[Front-end code change data]
*** Begin section ***

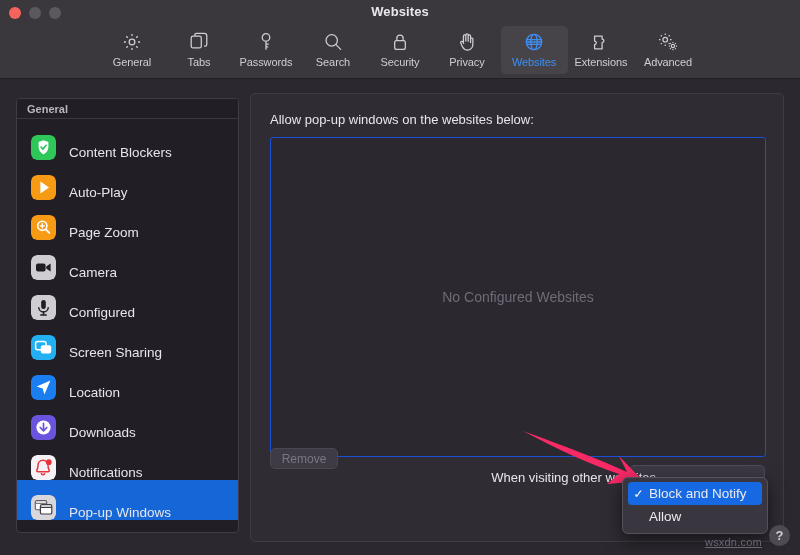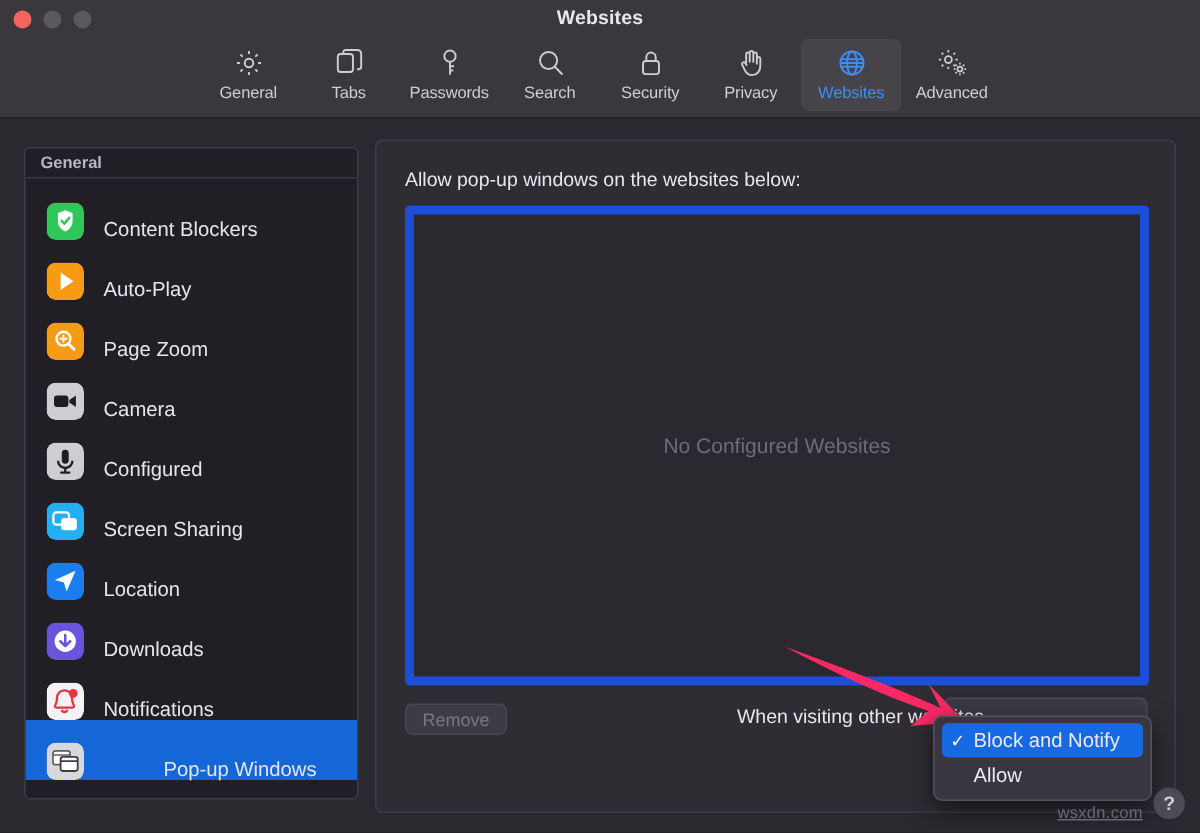--- a/index.html
+++ b/index.html
@@ -89,21 +89,21 @@
     background: #211e26;
     border-bottom: 1px solid #3b3842;
   }
   .side-list { padding-top: 1px; }
   .side-item {
     height: 40px;
     display: flex; align-items: flex-end;
     padding-left: 14px;
     cursor: default;
   }
-  .side-item.active { background: #1566d6; gap: 40px; }
+  .side-item.active { background: #1566d6; }
   .side-ico {
     width: 25px; height: 25px; border-radius: 6px;
     display: flex; align-items: center; justify-content: center;
     flex: 0 0 auto;
     overflow: hidden;
   }
   .side-ico svg { display: block; }
   .side-label {
     margin-left: 13px;
     font-size: 13.5px; color: #e7e5eb;
@@ -118,30 +118,30 @@
     border-radius: 5px;
   }
   .pane-title {
     position: absolute; left: 19px; top: 18px;
     font-size: 13px; color: #e8e6ec;
   }
   .listbox {
     position: absolute; left: 19px; top: 43px;
     width: 496px; height: 320px;
     background: #2b282f;
-    border: 6px solid #1d4ed8;
+    border: 1px solid #1d4ed8;
     border-radius: 3px;
     display: flex; align-items: center; justify-content: center;
   }
   .empty-text {
     font-size: 14px; color: #6f6b78;
   }
 
   .remove-btn {
-    position: absolute; left: 19px; top: 375px;
+    position: absolute; left: 19px; top: 354px;
     width: 68px; height: 21px;
     background: #3e3b44;
     border: 1px solid #4a4751;
     border-radius: 5px;
     font-size: 12px; color: #7a7683;
     display: flex; align-items: center; justify-content: center;
     cursor: default;
   }
   .visit-label {
     position: absolute; right: 127px; top: 376px;
@@ -290,20 +290,28 @@
       <span class="tb-icon">
         <svg width="22" height="22" viewBox="0 0 24 24" fill="none" stroke="#3d8ef5" stroke-width="1.4">
           <circle cx="12" cy="12" r="8.4"></circle>
           <ellipse cx="12" cy="12" rx="3.6" ry="8.4"></ellipse>
           <path d="M3.7 9.3h16.6M3.7 14.7h16.6M3.6 12h16.8"></path>
         </svg>
       </span>
       <span class="tb-label">Websites</span>
     </div>
 
+    <div class="tb-item">
+      <span class="tb-icon">
+        <svg width="22" height="22" viewBox="0 0 24 24" fill="none" stroke="#cfccd4" stroke-width="1.4" stroke-linejoin="round">
+          <path d="M5 5.6h8.2v3.2a1.9 1.9 0 1 1 0 3.8v6.8H5v-4.6a1.9 1.9 0 1 0 0-3.8z"></path>
+        </svg>
+      </span>
+      <span class="tb-label">Extensions</span>
+    </div>
 
     <div class="tb-item">
       <span class="tb-icon">
         <svg width="24" height="22" viewBox="0 0 26 24" fill="none" stroke="#cfccd4" stroke-width="1.3">
           <circle cx="10" cy="9.5" r="2.5"></circle>
           <path d="M10 2.6v1.7M10 14.7v1.7M3.1 9.5h1.7M15.2 9.5h1.7M5.1 4.6l1.2 1.2M13.7 13.2l1.2 1.2M14.9 4.6l-1.2 1.2M6.3 13.2l-1.2 1.2"></path>
           <circle cx="18.4" cy="16.4" r="1.8"></circle>
           <path d="M18.4 11.9v1.2M18.4 19.7v1.2M13.9 16.4h1.2M21.7 16.4h1.2M15.2 13.2l.9.9M20.7 18.7l.9.9M21.6 13.2l-.9.9M16.1 18.7l-.9.9"></path>
         </svg>
       </span>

*** End section ***

**Required work:** No picture should be included when the data are set down again exactly.

**Expected output:**
--- a/index.html
+++ b/index.html
@@ -89,21 +89,21 @@
     background: #211e26;
     border-bottom: 1px solid #3b3842;
   }
   .side-list { padding-top: 1px; }
   .side-item {
     height: 40px;
     display: flex; align-items: flex-end;
     padding-left: 14px;
     cursor: default;
   }
-  .side-item.active { background: #1566d6; gap: 40px; }
+  .side-item.active { background: #1566d6; }
   .side-ico {
     width: 25px; height: 25px; border-radius: 6px;
     display: flex; align-items: center; justify-content: center;
     flex: 0 0 auto;
     overflow: hidden;
   }
   .side-ico svg { display: block; }
   .side-label {
     margin-left: 13px;
     font-size: 13.5px; color: #e7e5eb;
@@ -118,30 +118,30 @@
     border-radius: 5px;
   }
   .pane-title {
     position: absolute; left: 19px; top: 18px;
     font-size: 13px; color: #e8e6ec;
   }
   .listbox {
     position: absolute; left: 19px; top: 43px;
     width: 496px; height: 320px;
     background: #2b282f;
-    border: 6px solid #1d4ed8;
+    border: 1px solid #1d4ed8;
     border-radius: 3px;
     display: flex; align-items: center; justify-content: center;
   }
   .empty-text {
     font-size: 14px; color: #6f6b78;
   }
 
   .remove-btn {
-    position: absolute; left: 19px; top: 375px;
+    position: absolute; left: 19px; top: 354px;
     width: 68px; height: 21px;
     background: #3e3b44;
     border: 1px solid #4a4751;
     border-radius: 5px;
     font-size: 12px; color: #7a7683;
     display: flex; align-items: center; justify-content: center;
     cursor: default;
   }
   .visit-label {
     position: absolute; right: 127px; top: 376px;
@@ -290,20 +290,28 @@
       <span class="tb-icon">
         <svg width="22" height="22" viewBox="0 0 24 24" fill="none" stroke="#3d8ef5" stroke-width="1.4">
           <circle cx="12" cy="12" r="8.4"></circle>
           <ellipse cx="12" cy="12" rx="3.6" ry="8.4"></ellipse>
           <path d="M3.7 9.3h16.6M3.7 14.7h16.6M3.6 12h16.8"></path>
         </svg>
       </span>
       <span class="tb-label">Websites</span>
     </div>
 
+    <div class="tb-item">
+      <span class="tb-icon">
+        <svg width="22" height="22" viewBox="0 0 24 24" fill="none" stroke="#cfccd4" stroke-width="1.4" stroke-linejoin="round">
+          <path d="M5 5.6h8.2v3.2a1.9 1.9 0 1 1 0 3.8v6.8H5v-4.6a1.9 1.9 0 1 0 0-3.8z"></path>
+        </svg>
+      </span>
+      <span class="tb-label">Extensions</span>
+    </div>
 
     <div class="tb-item">
       <span class="tb-icon">
         <svg width="24" height="22" viewBox="0 0 26 24" fill="none" stroke="#cfccd4" stroke-width="1.3">
           <circle cx="10" cy="9.5" r="2.5"></circle>
           <path d="M10 2.6v1.7M10 14.7v1.7M3.1 9.5h1.7M15.2 9.5h1.7M5.1 4.6l1.2 1.2M13.7 13.2l1.2 1.2M14.9 4.6l-1.2 1.2M6.3 13.2l-1.2 1.2"></path>
           <circle cx="18.4" cy="16.4" r="1.8"></circle>
           <path d="M18.4 11.9v1.2M18.4 19.7v1.2M13.9 16.4h1.2M21.7 16.4h1.2M15.2 13.2l.9.9M20.7 18.7l.9.9M21.6 13.2l-.9.9M16.1 18.7l-.9.9"></path>
         </svg>
       </span>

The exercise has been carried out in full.